Ça existe ! Le mal logement en copropriété

Avec une vue agréable sur la ville et la verdure environnante, la copropriété des Aravis située en haut de la rue de Chalezeule s’est dégradée au fil des années.
Construite dans les années 60, elle compte 90 logements, mais il ne reste que 34 propriétaires occupants. Les autres sont partis ailleurs et louent le logement à des particuliers ou l’ont vendu à bas prix parfois à des marchands de sommeil. Actuellement, 6 appartements sont à vendre… Petit à petit, la copropriété s’est appauvrie.

Dans son dernier numéro, le Fil Rouge avait consacré un article à cette copropriété fragilisée. Les communistes qui l’habitent ont décidé de prendre les choses en main.

Comment est-ce possible ?

Frappés par la crise (chômage, bas salaires), beaucoup de petits propriétaires n’ont pas eu les moyens d’entretenir leur logement. Au fil des années, la valeur des logements s’est dépréciée. Ils deviennent difficilement vendables sauf à des marchands de sommeil qui achètent à bas prix, perçoivent les aides au logement de leurs locataires et ne font pas les travaux nécessaires. Les copropriétaires résidents, souvent de modestes retraités, sont ainsi pris au piège d’une propriété qui perd de sa valeur avec de lourdes factures de réparation liées aux dégradations. Certains appartements n’ont bénéficié d’aucune rénovation depuis la construction dans les années 60. Il en est de même pour les extérieurs. Certains locataires habitent des appartements vétustes (cartons tenant lieu d’isolation, scotch utilisé pour parer à des fenêtres cassées). Il y a eu une famille composée d’environ 10 personnes, les enfants dormant à terre dans un logement infesté de blattes. Par contre, un propriétaire avec l’aide d’organisme, tel Soliha, a totalement modernisé, isolé des appartements devenus des logements agréables à prix modique. Cela montre que la dégradation n’est pas inéluctable.
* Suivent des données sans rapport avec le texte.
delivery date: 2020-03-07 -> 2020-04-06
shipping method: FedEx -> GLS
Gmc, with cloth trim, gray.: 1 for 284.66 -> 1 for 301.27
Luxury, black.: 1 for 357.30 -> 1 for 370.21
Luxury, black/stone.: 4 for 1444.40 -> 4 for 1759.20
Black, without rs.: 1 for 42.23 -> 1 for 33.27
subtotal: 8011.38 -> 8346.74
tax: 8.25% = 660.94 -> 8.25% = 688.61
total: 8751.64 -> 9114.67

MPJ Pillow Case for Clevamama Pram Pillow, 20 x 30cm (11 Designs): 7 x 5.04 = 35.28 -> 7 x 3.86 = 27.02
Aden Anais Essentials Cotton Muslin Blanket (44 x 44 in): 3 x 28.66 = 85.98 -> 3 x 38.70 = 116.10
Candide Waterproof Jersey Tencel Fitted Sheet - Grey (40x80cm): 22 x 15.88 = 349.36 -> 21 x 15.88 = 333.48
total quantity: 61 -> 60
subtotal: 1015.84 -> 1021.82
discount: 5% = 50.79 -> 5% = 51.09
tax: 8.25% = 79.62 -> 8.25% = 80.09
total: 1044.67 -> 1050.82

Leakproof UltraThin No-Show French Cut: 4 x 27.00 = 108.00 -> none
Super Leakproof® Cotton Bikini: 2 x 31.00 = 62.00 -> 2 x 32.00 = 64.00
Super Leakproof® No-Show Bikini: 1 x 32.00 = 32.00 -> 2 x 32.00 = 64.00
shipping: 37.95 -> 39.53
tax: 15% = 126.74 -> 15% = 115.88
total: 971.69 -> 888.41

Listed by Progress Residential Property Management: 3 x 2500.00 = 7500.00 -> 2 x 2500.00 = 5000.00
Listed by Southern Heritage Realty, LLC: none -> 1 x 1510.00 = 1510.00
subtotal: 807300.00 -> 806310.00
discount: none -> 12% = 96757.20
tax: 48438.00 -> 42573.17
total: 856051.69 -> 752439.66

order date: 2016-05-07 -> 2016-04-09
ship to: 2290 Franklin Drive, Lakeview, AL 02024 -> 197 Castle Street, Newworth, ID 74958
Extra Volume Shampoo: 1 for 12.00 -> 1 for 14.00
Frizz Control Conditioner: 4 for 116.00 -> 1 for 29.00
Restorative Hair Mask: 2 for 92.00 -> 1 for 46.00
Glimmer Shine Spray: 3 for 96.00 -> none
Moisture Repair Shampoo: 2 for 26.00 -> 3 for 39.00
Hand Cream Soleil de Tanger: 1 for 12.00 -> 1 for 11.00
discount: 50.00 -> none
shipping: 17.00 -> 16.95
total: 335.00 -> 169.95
À noter aussi que certains habitants ont pris l’initiative de se grouper pour nettoyer les caves et effectuer quelques petits aménagements. Mais pour véritablement sauver la copropriété, la bonne volonté individuelle ne suffit pas. Il faut aussi une intervention collective.

En 2018, une expertise thermique deviendra obligatoire Les petits propriétaires seront-ils obligésd’entreprendre les travaux d’isolation ?

La plupart ont de petits revenus, celui de certains retraités se situant au-dessous du seuil de pauvreté. Même avec les aides publiques, certains ne pourront pas régler la part leur incombant. Le gouvernement parle d’augmenter la taxe foncière de ceux qui n’auront pas les moyens d’entreprendre ces travaux.

Quelles solutions ?

À la demande de certains propriétaires, Monsieur Stepourjine , vice-président de la CAGB en charge de l’habitat et de l’Office Public de l’Habitat est venu visiter les Aravis le 6 novembre dernier. Il se propose d’étudier le problème, notamment afin de voir si la copropriété serait éligible au titre de « copropriété fragile », ce qui permettrait d’obtenir des financements.

La fragilité est mesurée à partir d’un pourcentage de copropriétaires incapables de payer les charges ou par l’incapacité de faire face aux travaux de rénovation nécessaires. Dans ces cas là, la loi Alur (votée en 2014) donne au maire le pouvoir d’intervenir et de mettre sous tutelle ces copropriétés, pour y réaliser les travaux nécessaires, d’obliger les marchands de sommeil à vendre certains appartements pour financer les travaux, ou permettre aux bailleurs sociaux d’acheter certains logements et contribuer à l’entretien. Les collectivités locales ont la responsabilité de se préoccuper de ces problèmes, ainsi que l’État, qui doit dégager des financement spécifiques, car le problème est national : il y a environ 15% des copropriétés en difficulté aujourd’hui, soit 1 million de logements !

En se groupant et en agissant, les habitants des Aravis peuvent faire bouger les choses sur Besançon. Les militants communistes qui habitent ces immeubles ne laisseront pas tomber. Les élu-e-s communistes, en lien avec ce qui se passe ailleurs, appuieront ces démarches.